Thursday, March 17, 2016

The Secret of American Politics: Rally the largest possible number of voters to oppose the smallest and vaguest of enemies.

Eli,

From Walter McDougall's "Throes of Democracy,"

Americans, Tocqueville remarked, are naturally suspicious of others’ success. To attribute their rise to superior virtue demeans the self. Hence those left behind in a freewheeling, free-market democracy tend to assume the rich and mighty became rich and mighty through subterfuge, corruption, or favoritism. And if this were so, then the fact that such men had the power to constrain liberty and limit opportunity for the common man was simply unbearable. The real or imagined contrast between the myth of equality and the very unequal outcome of free competition in an era of blistering change was a torment to many Americans.
McDougal was writing about Jacksonian America but much of the issues faced almost 200 years ago are the same we argue about today.

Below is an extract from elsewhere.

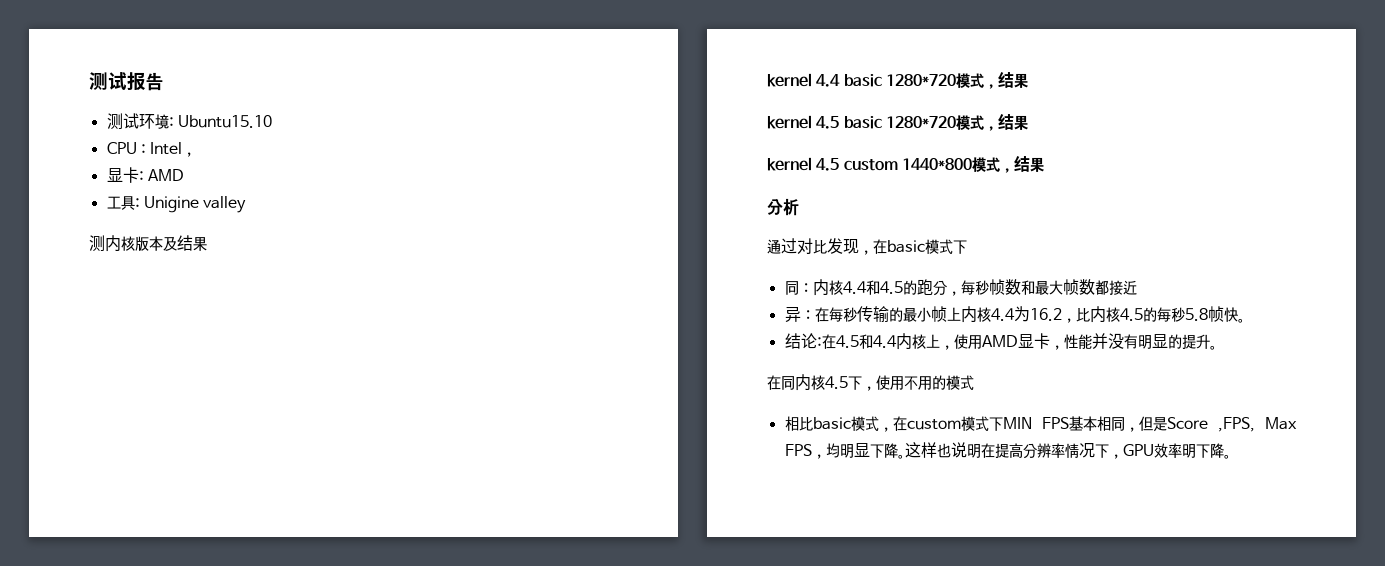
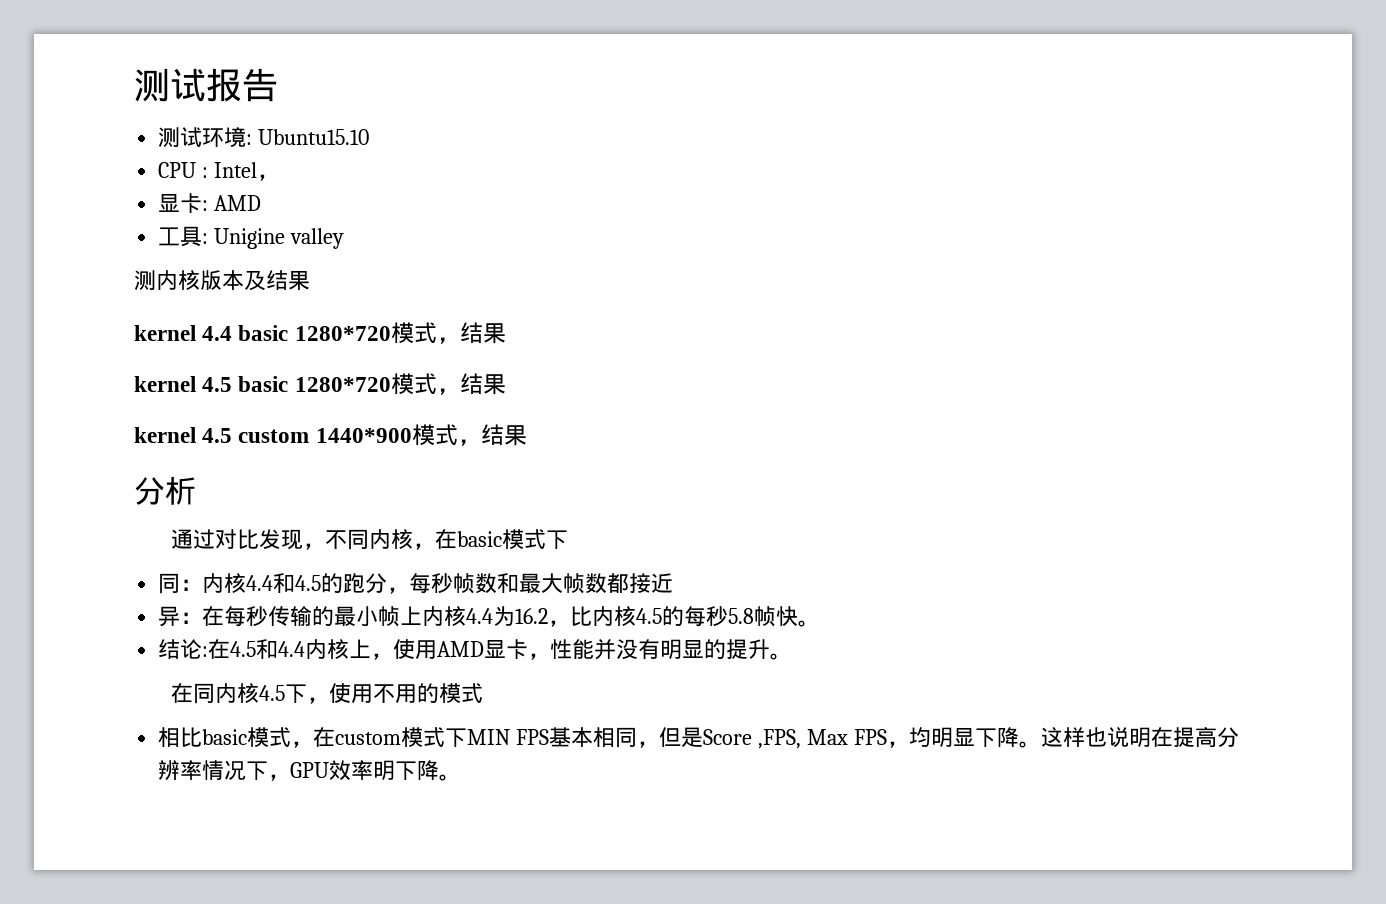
[901,158,972,170] 1440*800 -> [315,428,412,443] 1440*900
(873, 252) none -> [325,529,436,550] 不同内核，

By instinct or accident Jackson discovered the secret of American politics, which is to rally the largest possible number of voters to oppose the smallest and vaguest of enemies. Leaders of the Democratic party caught the drift and rode it for thirty years, using rhetoric that damned corruption, corrupt bargains, conspiracies, “monster” banks, “satanic” mills, monopolies, aristocrats, usurpers, speculators, stockjobbers, abolitionists, and meddling self-righteous reformers who meant to “enslave,” “shackle,” “enchain,” or “fetter” the naturally free and equal American workers and farmers.
Can you hear Sanders and Trump in there? Sanders warns us of Citizen's United, Wall Street, the Koch Brothers and millionaires and billionaires. Trump sees Muslims, China, Japan, Mexico as threats. Both are deathly opposed to free trade. All of these are looking to enslave us.

Democrats invited any voter with a grievance to assume he had been cheated, thwarted, exploited by powerful men who rigged the game in their favor. They apotheosized all that was natural, simple, and intuitive, implying that complex institutions of all sorts were artificial, oppressive, and undemocratic. Jacksonians wanted to rise in the hectic, industrializing market economy, yet at the same time flee from the impersonal human relationships it required. Their world was a volatile mix of aspiration and fear.
The more things change.....State's rights, internal improvements (infrastructure), federal power, racism, immigration, monetary policy, free trade, tariffs, isolationism, imperialism are just as relevant today as they were in FDR's, Wilson's, Lincoln's, Jackson's and Washington's times.

I liked Lindsey Graham much better after listening to his interview on David Axelrod's podcast, The Axe Files. But at the end he and Axelrod lamented the changes in the Republican Party. The typical stuff: Reagan couldn't get nominated today. Not your father's Republican Party. The normal blather.

What they are missing, I think, is parties have always changed, and should change. Do we really want a party to not respond to changing times and preferences? When I hear the Republican and Democratic parties have changed, I think to myself, "I sure hope so."

I think of the parties testing, then embracing which side of state's rights, internal improvements (infrastructure), federal power, racism, immigration, monetary policy, free trade, tariffs, isolationism, imperialism they will be on so we have Democrats and Republicans on both sides of these issues over the course of history. It's not your father's Republican/Democratic party.

25 years ago the Democrats didn't just embrace NAFTA, they fought for it. They fought for deregulation and welfare reform and declared the era of big government is over. I doubt Bill Clinton could be nominated in today's Democratic party.

When the Republicans were mostly free trade I was mostly Republican. At some  point, and I don't exactly know when, immigration became the hill the Republicans decided to die on. And now it seems the Know Nothing wing of the Republican party has become ascendant with Trump, overwhelming the free-traders, evangelicals, limited government, interventionist wings.

Like I said, parties change, and they should. But that doesn't mean I personally have to like the changes, or accept them. Both parties seem to be rushing to embrace the worst policies they can as long as they rally the largest possible number of voters to oppose the smallest and vaguest of enemies. And I'm not going to support a party that wants to embrace an anti-immigrant, nationalist, protectionist, thinly-veiled racist platform.